§ **RECORDS PROVIDED**:
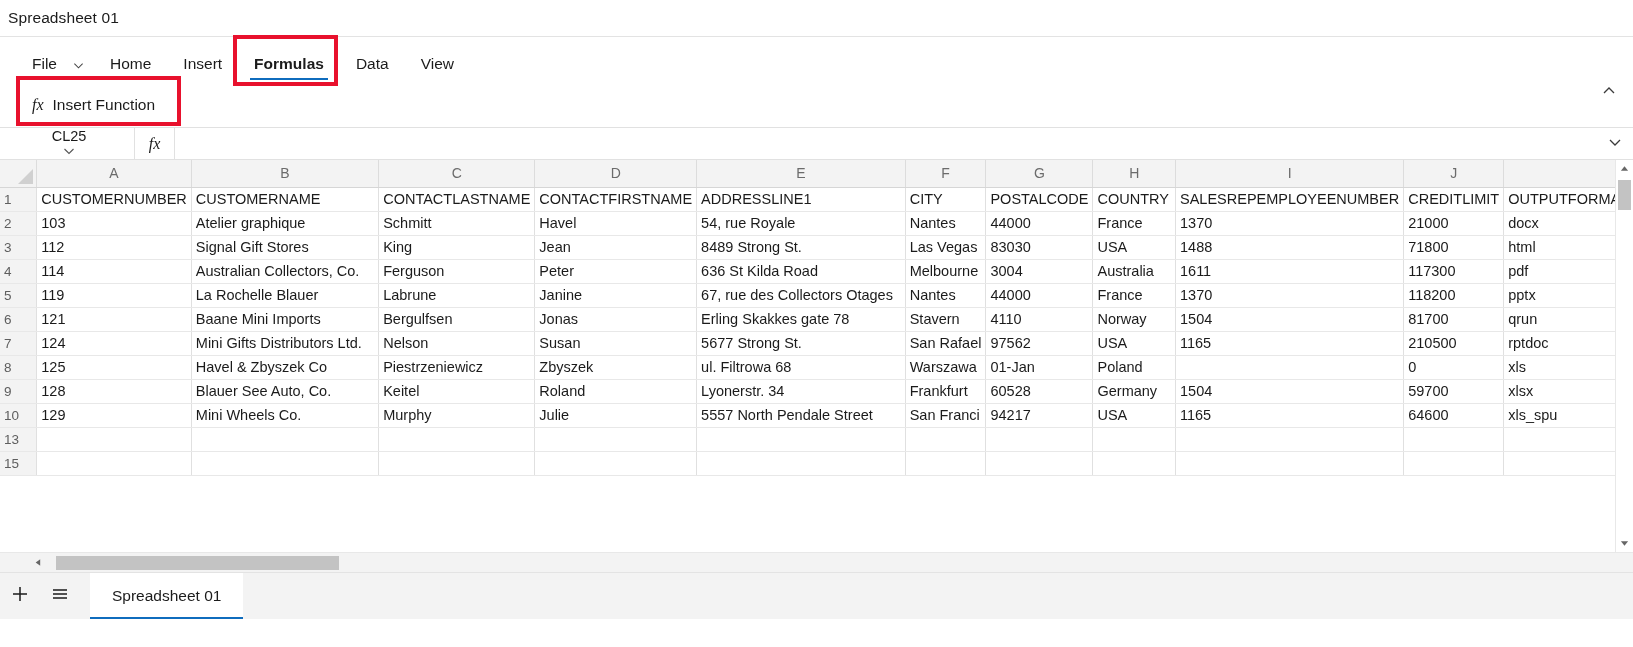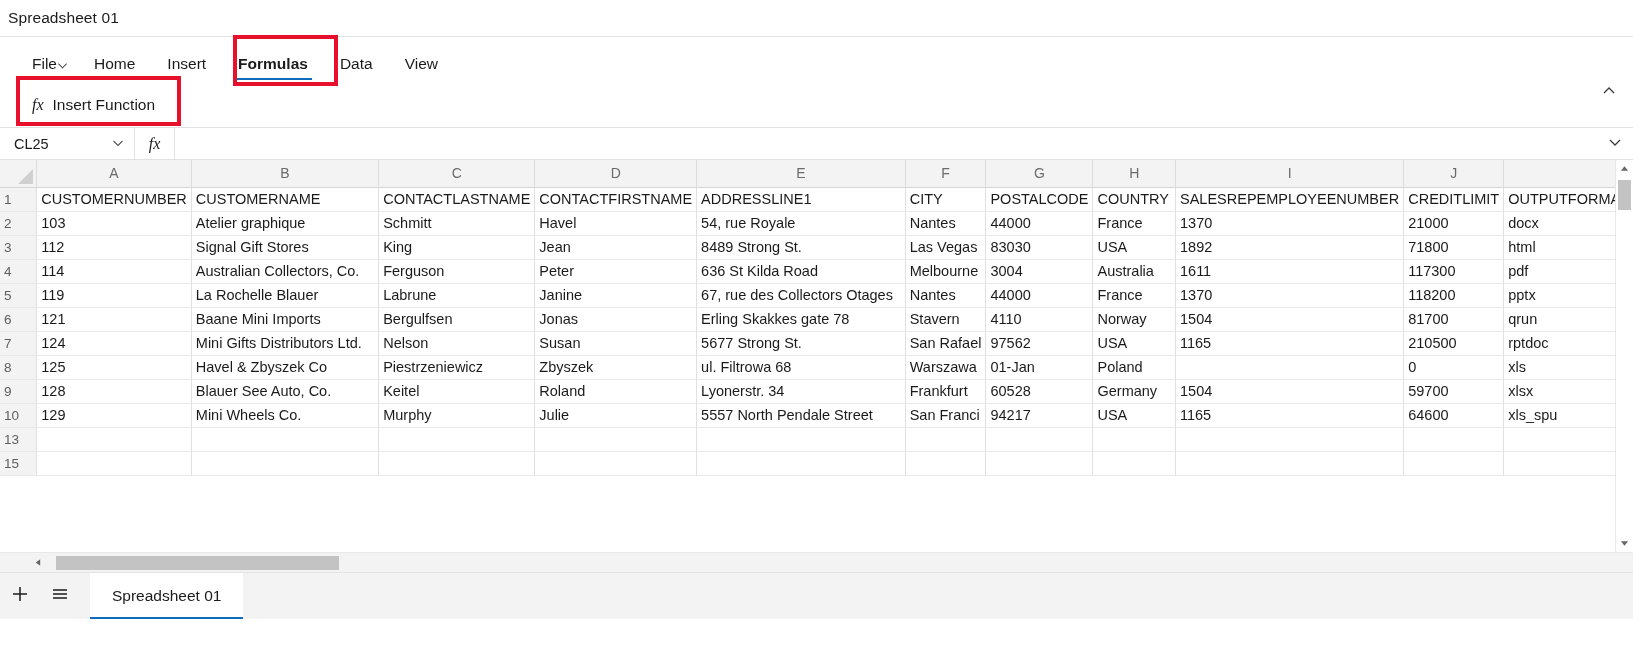--- a/index.html
+++ b/index.html
@@ -59,7 +59,7 @@
   .tab.file {
     display: flex;
     align-items: center;
-    gap: 0;
+    gap: 16px;
     padding-right: 8px;
   }
   .tab .chev {

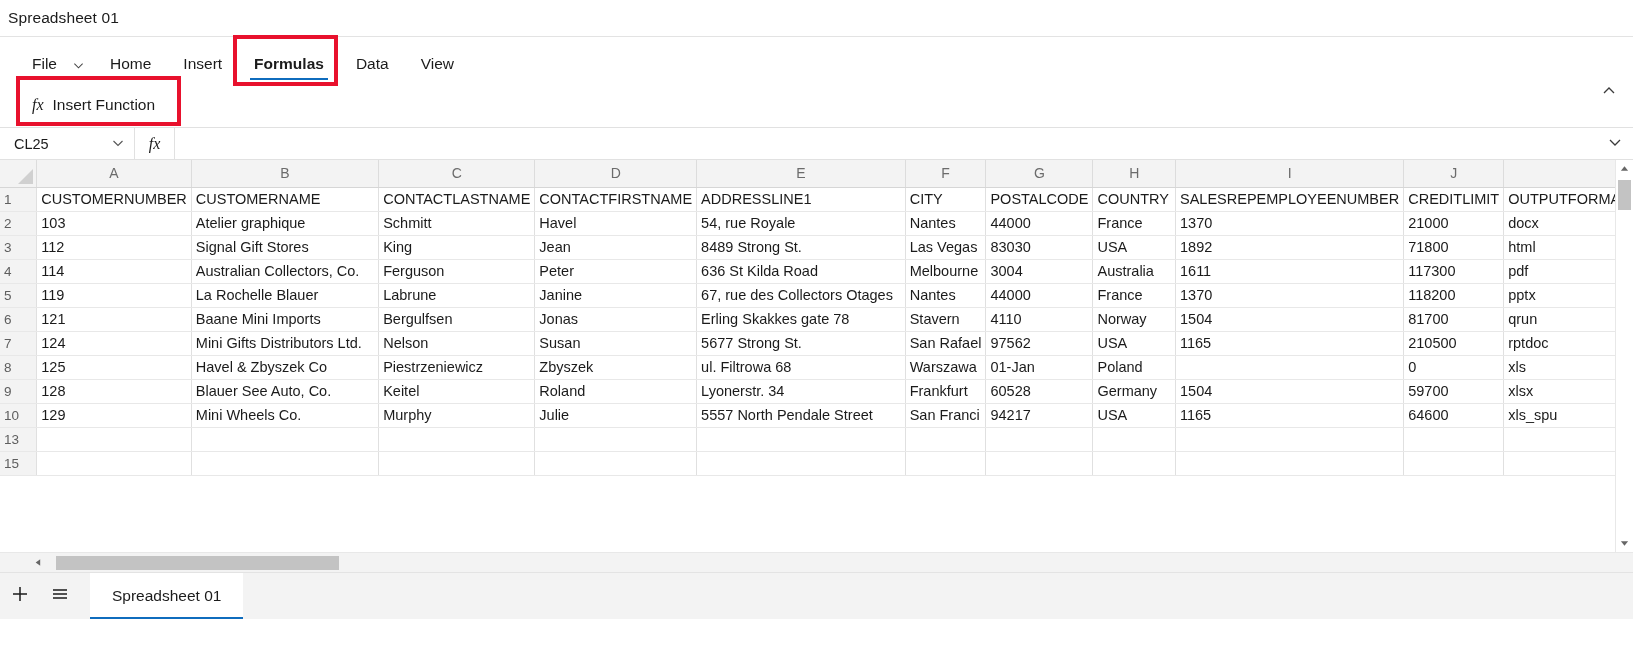--- a/index.html
+++ b/index.html
@@ -152,6 +152,7 @@
     border-right: 1px solid #e1e1e1;
     font-size: 14.5px;
     cursor: default;
+    flex-direction: column;
   }
   .fx-cell {
     width: 40px;

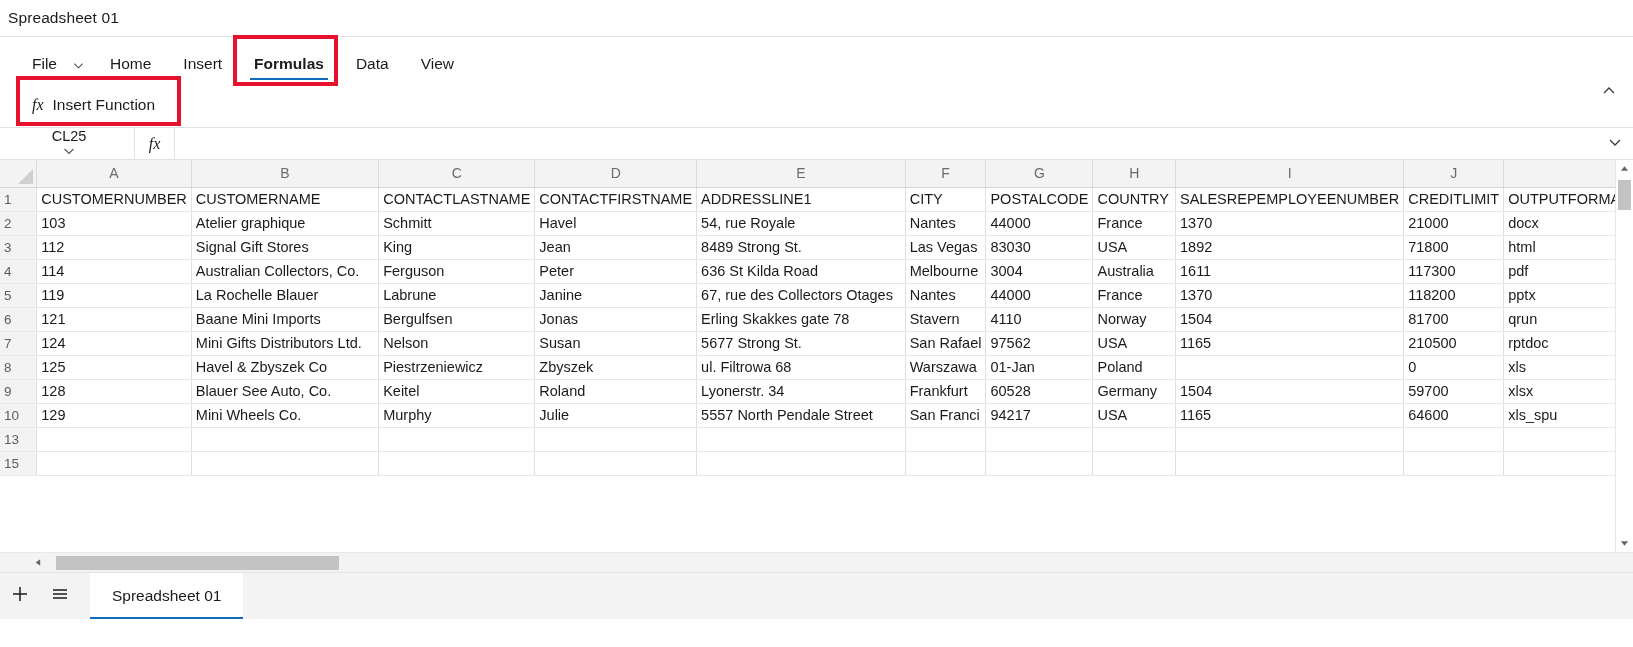--- a/index.html
+++ b/index.html
@@ -510,7 +510,7 @@
           <td class="txt">Las Vegas</td>
           <td class="num">83030</td>
           <td class="txt">USA</td>
-          <td class="num">1892</td>
+          <td class="num">1488</td>
           <td class="num">71800</td>
           <td class="txt">html</td>
         </tr>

§ **ACTIVITY**: Please find, in the entries above, every line where "right" occurs, and copy it.

§ **RESPONSE TO THIS TASK**:
     padding-right: 8px;
     border-right: 1px solid #e1e1e1;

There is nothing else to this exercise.